**Task directions**
Return the following from the records below: each line, word for word, starting with the line that contains "(193, 284) none" and going on through the line that contains "[50,103,426,116] [51,120,427,133] [51,139,106,150]", with nothing outside that range.

**Before-and-after change data**
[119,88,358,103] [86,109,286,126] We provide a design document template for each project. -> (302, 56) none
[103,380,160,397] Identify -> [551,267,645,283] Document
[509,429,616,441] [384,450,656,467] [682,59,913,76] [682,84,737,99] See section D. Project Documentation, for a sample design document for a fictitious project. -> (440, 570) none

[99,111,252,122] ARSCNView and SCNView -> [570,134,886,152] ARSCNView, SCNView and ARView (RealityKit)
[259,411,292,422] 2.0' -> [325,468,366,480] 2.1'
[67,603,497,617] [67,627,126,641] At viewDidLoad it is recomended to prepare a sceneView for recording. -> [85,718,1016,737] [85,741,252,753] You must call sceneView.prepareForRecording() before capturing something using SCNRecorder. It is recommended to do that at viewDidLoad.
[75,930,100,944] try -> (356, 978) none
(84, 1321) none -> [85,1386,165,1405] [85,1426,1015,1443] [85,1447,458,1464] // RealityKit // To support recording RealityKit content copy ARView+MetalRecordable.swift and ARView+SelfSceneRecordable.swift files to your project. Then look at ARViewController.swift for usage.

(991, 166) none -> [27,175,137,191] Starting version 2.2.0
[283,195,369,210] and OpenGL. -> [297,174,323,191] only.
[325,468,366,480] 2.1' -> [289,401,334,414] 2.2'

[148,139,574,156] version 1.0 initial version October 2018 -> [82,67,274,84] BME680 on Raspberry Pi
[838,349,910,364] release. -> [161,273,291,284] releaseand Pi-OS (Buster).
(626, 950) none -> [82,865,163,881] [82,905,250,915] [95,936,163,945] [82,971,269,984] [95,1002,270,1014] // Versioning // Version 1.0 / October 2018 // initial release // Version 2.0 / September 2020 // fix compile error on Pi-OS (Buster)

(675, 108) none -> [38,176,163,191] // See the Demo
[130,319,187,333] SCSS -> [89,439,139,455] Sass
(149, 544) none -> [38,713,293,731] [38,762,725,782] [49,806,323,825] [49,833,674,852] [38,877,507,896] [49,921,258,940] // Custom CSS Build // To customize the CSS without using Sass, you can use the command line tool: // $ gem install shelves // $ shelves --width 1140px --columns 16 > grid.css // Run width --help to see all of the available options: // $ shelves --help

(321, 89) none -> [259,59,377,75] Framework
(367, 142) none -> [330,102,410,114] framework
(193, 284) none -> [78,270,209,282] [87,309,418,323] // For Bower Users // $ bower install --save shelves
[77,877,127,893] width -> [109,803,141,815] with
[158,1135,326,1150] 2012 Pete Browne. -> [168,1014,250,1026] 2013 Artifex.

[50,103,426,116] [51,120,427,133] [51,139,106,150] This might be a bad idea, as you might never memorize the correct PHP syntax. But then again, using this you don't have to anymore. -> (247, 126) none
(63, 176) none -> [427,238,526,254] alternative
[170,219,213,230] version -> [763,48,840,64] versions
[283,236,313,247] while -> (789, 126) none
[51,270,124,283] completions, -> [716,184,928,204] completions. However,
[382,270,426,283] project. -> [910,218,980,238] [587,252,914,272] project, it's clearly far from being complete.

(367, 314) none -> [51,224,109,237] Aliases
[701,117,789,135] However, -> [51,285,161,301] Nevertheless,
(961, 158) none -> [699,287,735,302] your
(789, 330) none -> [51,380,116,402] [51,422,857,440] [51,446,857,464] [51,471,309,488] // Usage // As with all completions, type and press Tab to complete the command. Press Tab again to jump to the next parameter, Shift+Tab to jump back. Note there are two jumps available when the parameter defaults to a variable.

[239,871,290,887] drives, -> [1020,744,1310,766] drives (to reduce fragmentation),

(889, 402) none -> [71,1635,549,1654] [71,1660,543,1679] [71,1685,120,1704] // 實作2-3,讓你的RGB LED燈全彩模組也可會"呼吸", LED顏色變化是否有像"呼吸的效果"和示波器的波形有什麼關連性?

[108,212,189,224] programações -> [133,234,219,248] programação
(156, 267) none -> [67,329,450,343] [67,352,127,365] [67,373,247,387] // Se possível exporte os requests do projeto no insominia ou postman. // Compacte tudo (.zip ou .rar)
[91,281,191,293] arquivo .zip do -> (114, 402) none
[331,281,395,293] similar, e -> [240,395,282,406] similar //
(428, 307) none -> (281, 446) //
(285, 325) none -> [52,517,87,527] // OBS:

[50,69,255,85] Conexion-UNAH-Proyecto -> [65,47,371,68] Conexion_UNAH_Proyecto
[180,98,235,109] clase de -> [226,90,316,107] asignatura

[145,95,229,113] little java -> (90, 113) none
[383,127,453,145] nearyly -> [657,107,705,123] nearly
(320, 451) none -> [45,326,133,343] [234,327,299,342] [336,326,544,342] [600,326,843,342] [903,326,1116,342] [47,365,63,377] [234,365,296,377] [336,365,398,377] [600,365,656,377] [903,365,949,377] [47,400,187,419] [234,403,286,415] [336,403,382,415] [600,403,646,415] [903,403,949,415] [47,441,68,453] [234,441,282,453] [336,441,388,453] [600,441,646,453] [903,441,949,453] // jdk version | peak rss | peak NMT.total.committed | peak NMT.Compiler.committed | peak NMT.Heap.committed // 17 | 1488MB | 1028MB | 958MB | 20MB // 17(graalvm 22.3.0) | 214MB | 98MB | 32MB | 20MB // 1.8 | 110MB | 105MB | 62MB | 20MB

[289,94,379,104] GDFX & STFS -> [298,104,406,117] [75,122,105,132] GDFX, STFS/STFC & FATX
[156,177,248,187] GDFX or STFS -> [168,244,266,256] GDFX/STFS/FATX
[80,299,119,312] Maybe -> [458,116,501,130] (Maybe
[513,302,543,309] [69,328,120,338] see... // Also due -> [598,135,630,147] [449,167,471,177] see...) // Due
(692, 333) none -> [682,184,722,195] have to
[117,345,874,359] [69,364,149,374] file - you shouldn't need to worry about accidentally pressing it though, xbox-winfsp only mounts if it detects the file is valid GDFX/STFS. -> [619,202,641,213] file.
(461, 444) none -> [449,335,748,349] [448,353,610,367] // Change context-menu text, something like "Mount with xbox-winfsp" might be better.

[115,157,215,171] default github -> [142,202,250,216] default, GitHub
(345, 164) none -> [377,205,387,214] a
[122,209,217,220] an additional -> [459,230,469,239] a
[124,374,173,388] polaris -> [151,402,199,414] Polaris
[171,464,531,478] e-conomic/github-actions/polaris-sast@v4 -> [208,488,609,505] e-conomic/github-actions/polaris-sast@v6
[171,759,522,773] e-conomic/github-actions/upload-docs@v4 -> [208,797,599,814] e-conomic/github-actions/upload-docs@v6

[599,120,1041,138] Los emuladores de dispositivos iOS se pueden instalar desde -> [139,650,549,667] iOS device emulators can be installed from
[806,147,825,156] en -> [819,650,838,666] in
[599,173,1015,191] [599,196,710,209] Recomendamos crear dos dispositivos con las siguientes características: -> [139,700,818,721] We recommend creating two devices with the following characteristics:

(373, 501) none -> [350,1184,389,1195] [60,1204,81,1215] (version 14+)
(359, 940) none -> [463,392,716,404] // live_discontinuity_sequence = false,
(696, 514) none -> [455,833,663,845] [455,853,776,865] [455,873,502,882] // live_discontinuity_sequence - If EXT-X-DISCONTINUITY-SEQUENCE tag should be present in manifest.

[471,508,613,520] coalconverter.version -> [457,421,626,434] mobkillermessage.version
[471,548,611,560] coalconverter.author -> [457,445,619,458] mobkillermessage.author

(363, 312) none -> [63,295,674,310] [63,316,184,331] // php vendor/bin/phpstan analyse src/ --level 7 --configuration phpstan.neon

**Answer**
(193, 284) none -> [78,270,209,282] [87,309,418,323] // For Bower Users // $ bower install --save shelves
[77,877,127,893] width -> [109,803,141,815] with
[158,1135,326,1150] 2012 Pete Browne. -> [168,1014,250,1026] 2013 Artifex.

[50,103,426,116] [51,120,427,133] [51,139,106,150] This might be a bad idea, as you might never memorize the correct PHP syntax. But then again, using this you don't have to anymore. -> (247, 126) none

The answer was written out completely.